Just the day before, I had addressed another issue with her: Henry had, over the weekend, been telling me all about various commercials they had watched at Trixie’s house. When, hmm, I hadn’t known anything about them going to her house, not to mention watching television at her house. They clearly did this with some frequency—I mean, he recited the various uses of the Bedazzler to me, and then asked when we could get one. But then I asked her about it, and she had such a detailed story about this one time when they had to go there for an emergency and she forgot to call me, and on and on, and I left that conversation all confused and, well, bedazzled! Like she had covered me in shiny paillettes and made a throw pillow out of me!

There were other things, but anyway, it’s all over now. I was worried that Henry would miss her. I told him I was going to ask her never to come back. I wanted him to know that this was my decision. I didn’t want him to feel like he made her go away; I was sure he would have conflicting feelings about it. And he looked right at me and said, “Call her and tell her that now. Right now. And give me the phone when you’re done.”

UPDATE!: I just received word that Trixie called another parent, someone whose child she occasionally watches, and left a strange message. She said she had gone to the ER and had a serious injury. She added that Henry hit her because "Henry is allowed to hit," and therefore she had no choice but to retaliate. No choice! I'm not sure what she's up to, but it's not nothing, I'll tell you what.
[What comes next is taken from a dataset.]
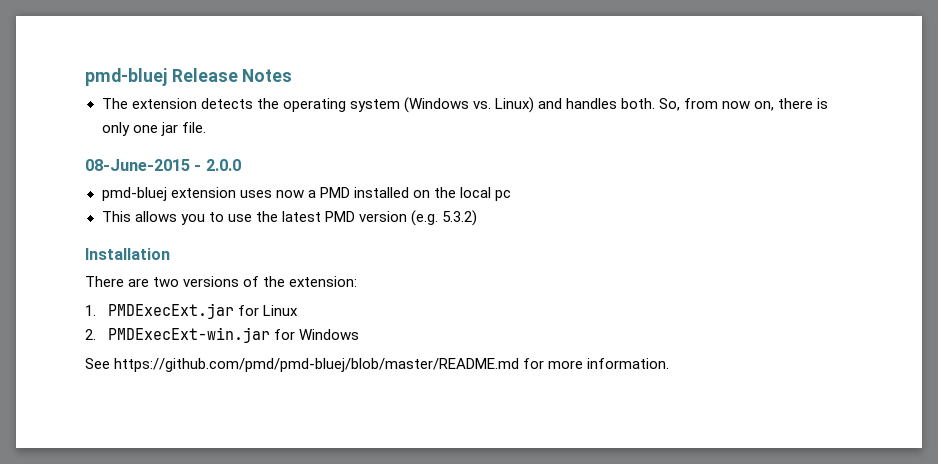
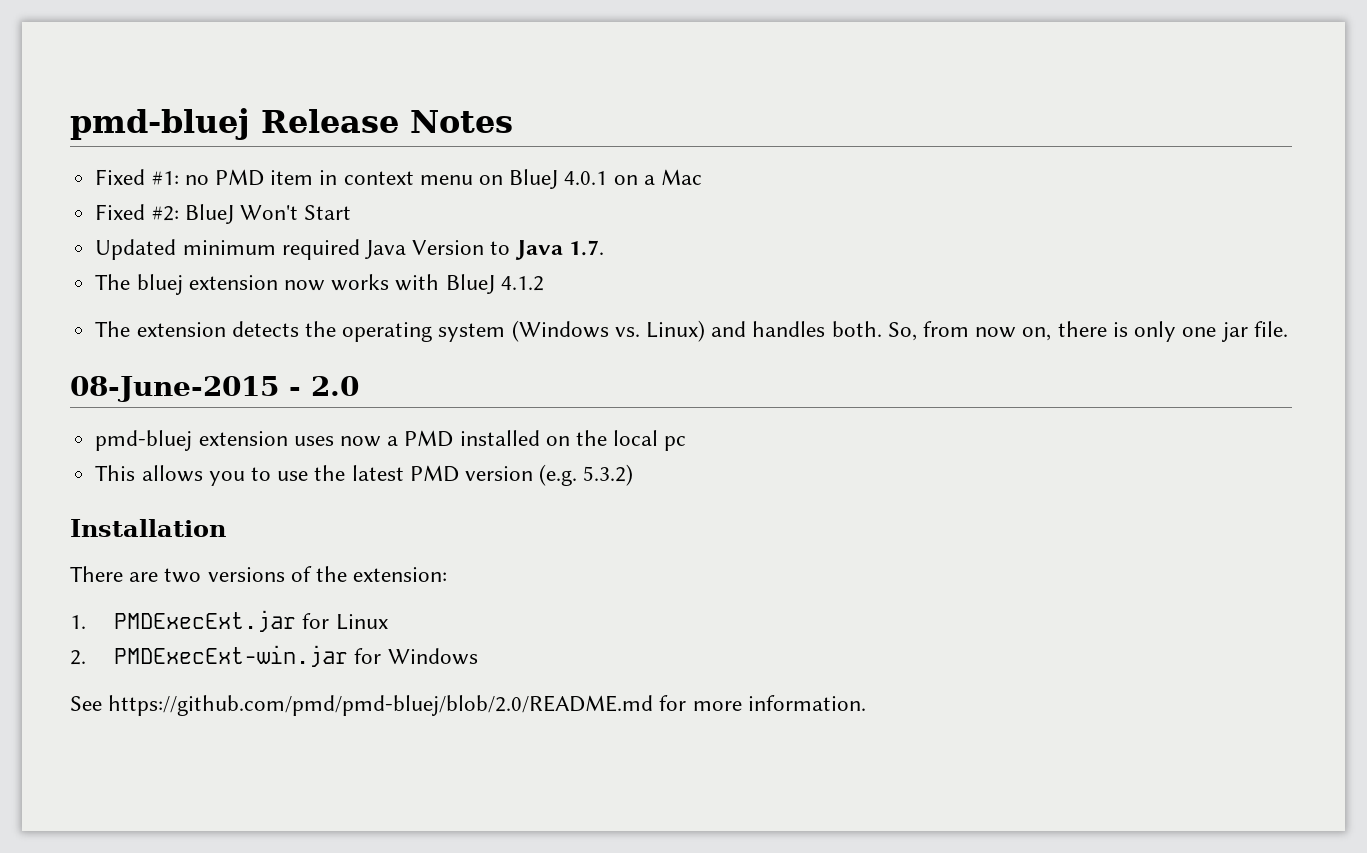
(293, 75) none -> [95,169,703,189] [95,204,352,224] [95,239,604,260] [95,274,544,295] // Fixed #1: no PMD item in context menu on BlueJ 4.0.1 on a Mac // Fixed #2: BlueJ Won't Start // Updated minimum required Java Version to Java 1.7. // The bluej extension now works with BlueJ 4.1.2
[205,159,241,171] 2.0.0 -> [311,376,359,396] 2.0
[114,358,520,372] https://github.com/pmd/pmd-bluej/blob/master/README.md -> [108,695,654,716] https://github.com/pmd/pmd-bluej/blob/2.0/README.md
ANOTHER UPDATE!: My attorney hath spoke: there's nothing she can do. I mean, she can try to sue, but nothing will come of it. So I will file this away under "Lessons Learned," and next time I'll be listening to my gut. Right now it's telling me I require a bucket of cookies. And I must obey.

Reader Comments (179)

C'mon people, let's cut the violence out of the comments! It was violence that started the whole mess in the first place. Alice handled the situation with restraint, perhaps more than some of her readers would have.
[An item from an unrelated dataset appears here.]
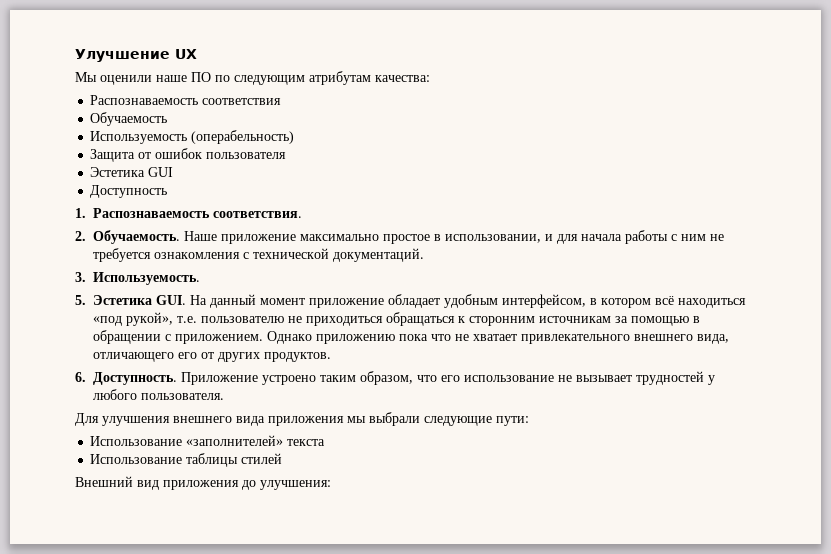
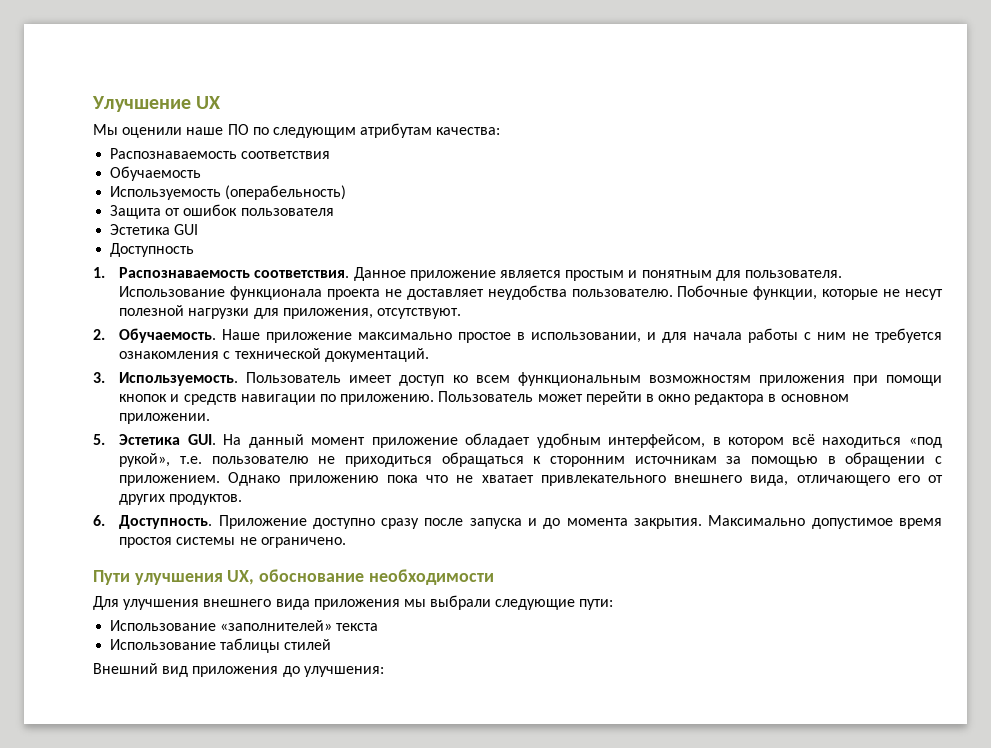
(302, 214) none -> [353,267,842,281] [119,285,943,300] [119,305,461,319] Данное приложение является простым и понятным для пользователя. Использование функционала проекта не доставляет неудобства пользователю. Побочные функции, которые не несут полезной нагрузки для приложения, отсутствуют.
(200, 278) none -> [246,372,942,386] [119,391,849,405] [119,413,211,424] Пользователь имеет доступ ко всем функциональным возможностям приложения при помощи кнопок и средств навигации по приложению. Пользователь может перейти в окно редактора в основном приложении.
[262,371,715,385] [93,389,224,400] устроено таким образом, что его использование не вызывает трудностей у любого пользователя. -> [312,515,942,529] [119,537,346,548] [93,569,494,585] доступно сразу после запуска и до момента закрытия. Максимально допустимое время простоя системы не ограничено. // Пути улучшения UX, обоснование необходимости

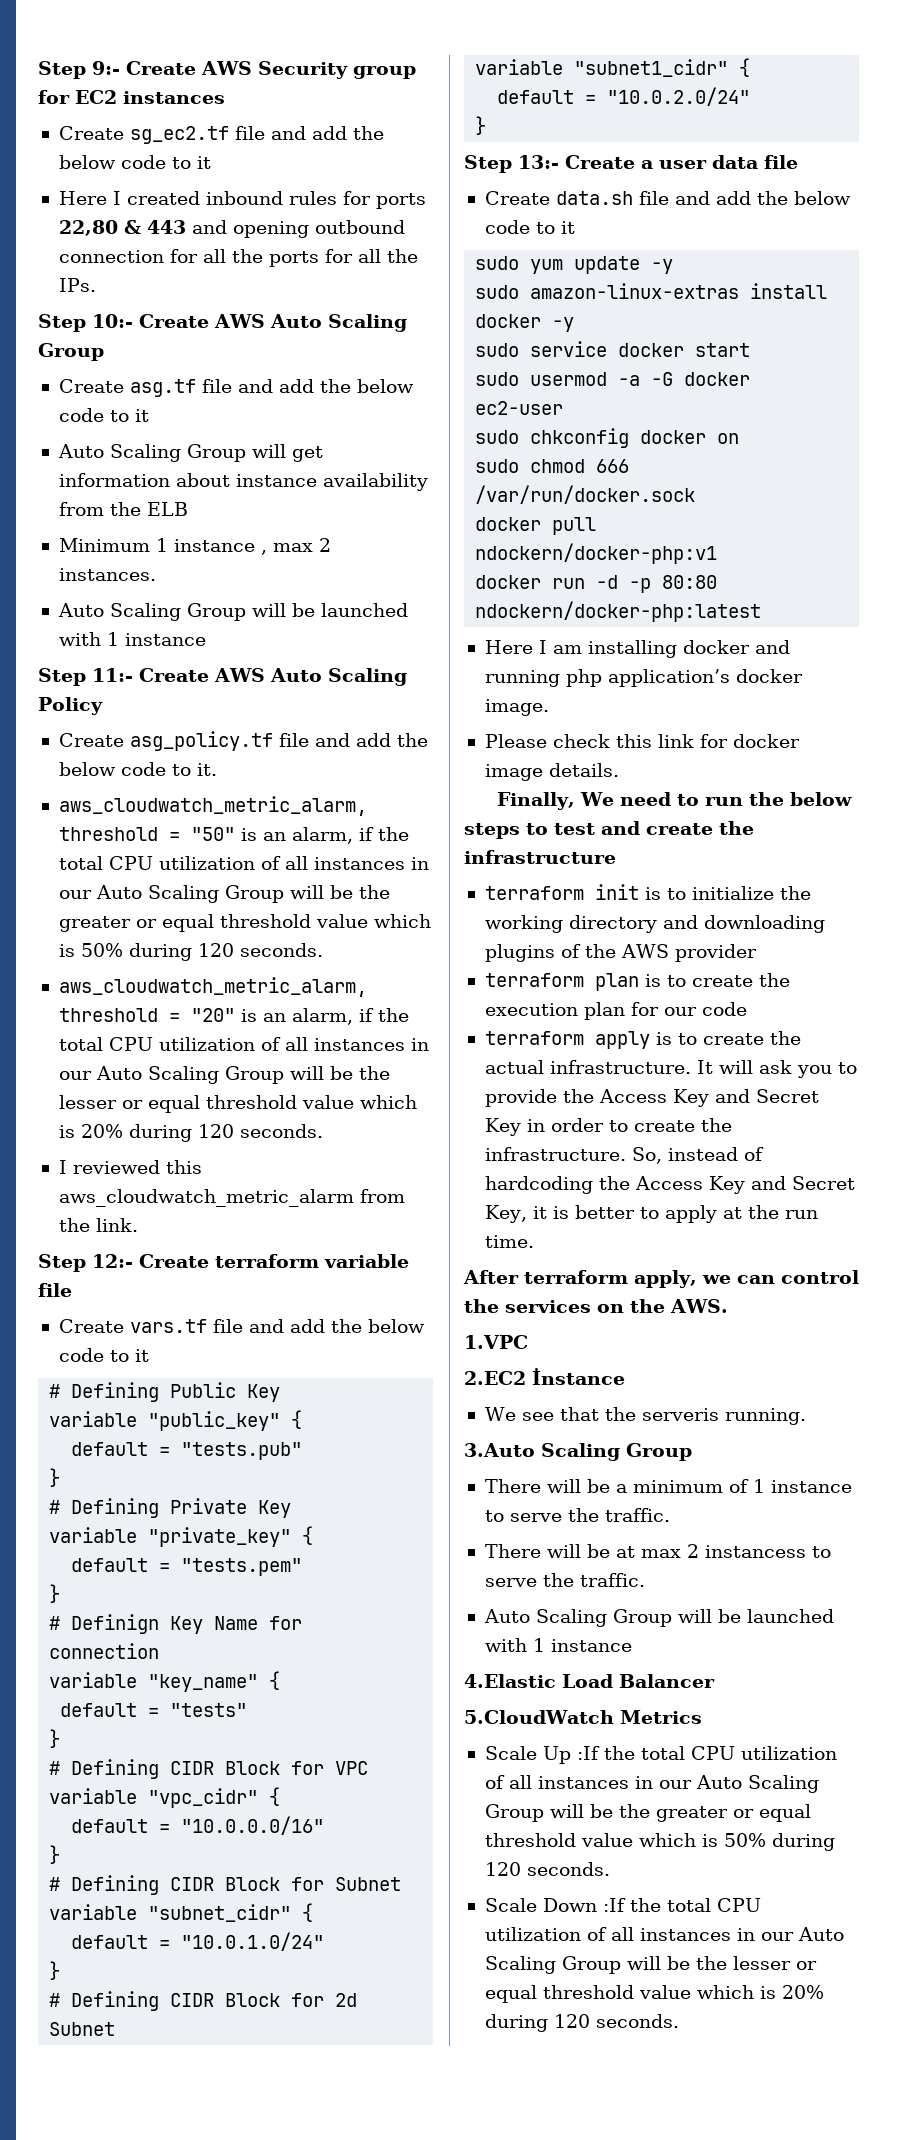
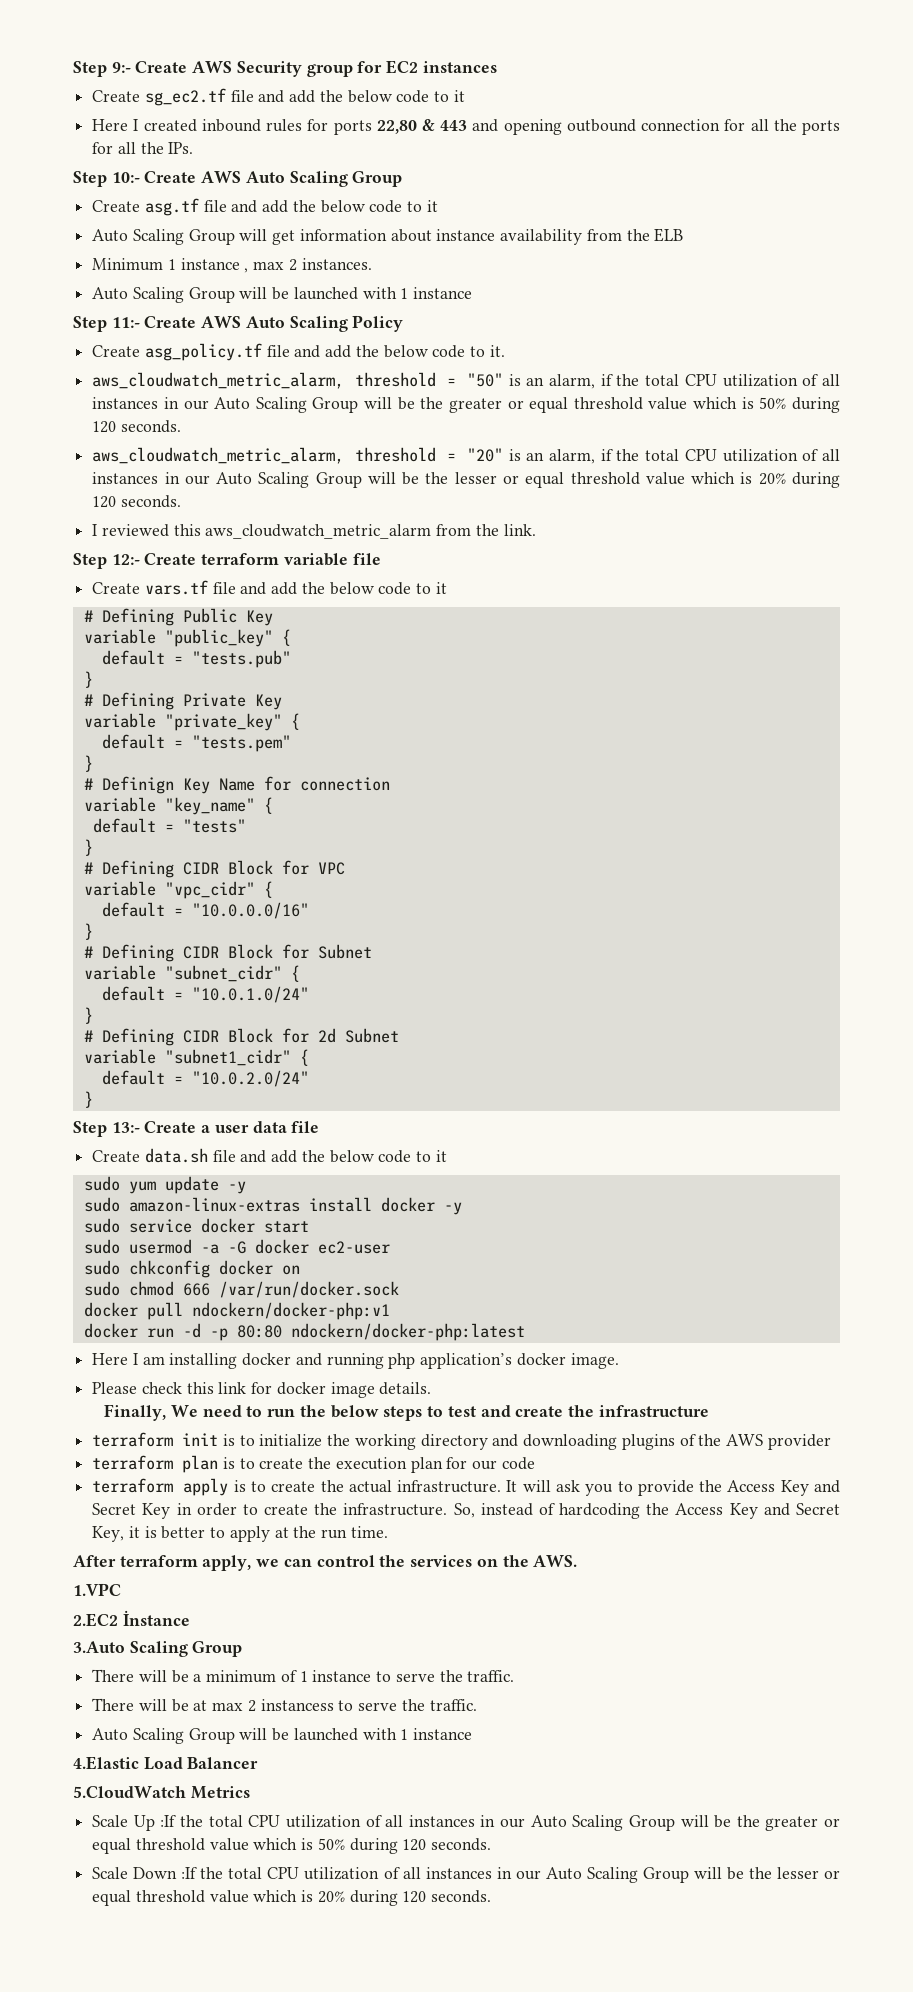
[484,1407,806,1425] // We see that the serveris running. -> (190, 1618) none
To quote Alice: "Ethically I feel a duty to report her, but I also feel a duty to my family, and I don't want to escalate anything. I think this issue is closed, as far as our interactions with her are concerned."
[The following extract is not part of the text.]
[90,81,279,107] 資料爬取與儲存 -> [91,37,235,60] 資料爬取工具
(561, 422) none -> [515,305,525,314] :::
It seems Alice wants to let the matter drop, so let's drop it already.



June 22, 2006 | Unregistered Commentersue
Congratulations on raising a child who is more than willing to come to you when something bad happens.I'm a teacher and I've spent the entire day in a seminar being told basically one thing by the Virginia Department of Social Services- don't ever, EVER raise your hand to a child or in any way harm them, physically or emotionally. If you do, you're gone, it's reported on your record - plain and simple. After sitting through that today and then reading your story makes me sick that people think they can do that. Good luck.
June 22, 2006 | Unregistered CommenterKrissy
Okay, I rarely comment here, but OH my God!! I can't believe her! I'm so glad you banished her. Good for you, and good for Henry.
June 22, 2006 | Unregistered CommenterChristyD
Thanks, everyone! I'm closing comments before this thread gets even more out of hand. Wow! The violence! The forcible tattooing! I'm never getting on any of your bad sides!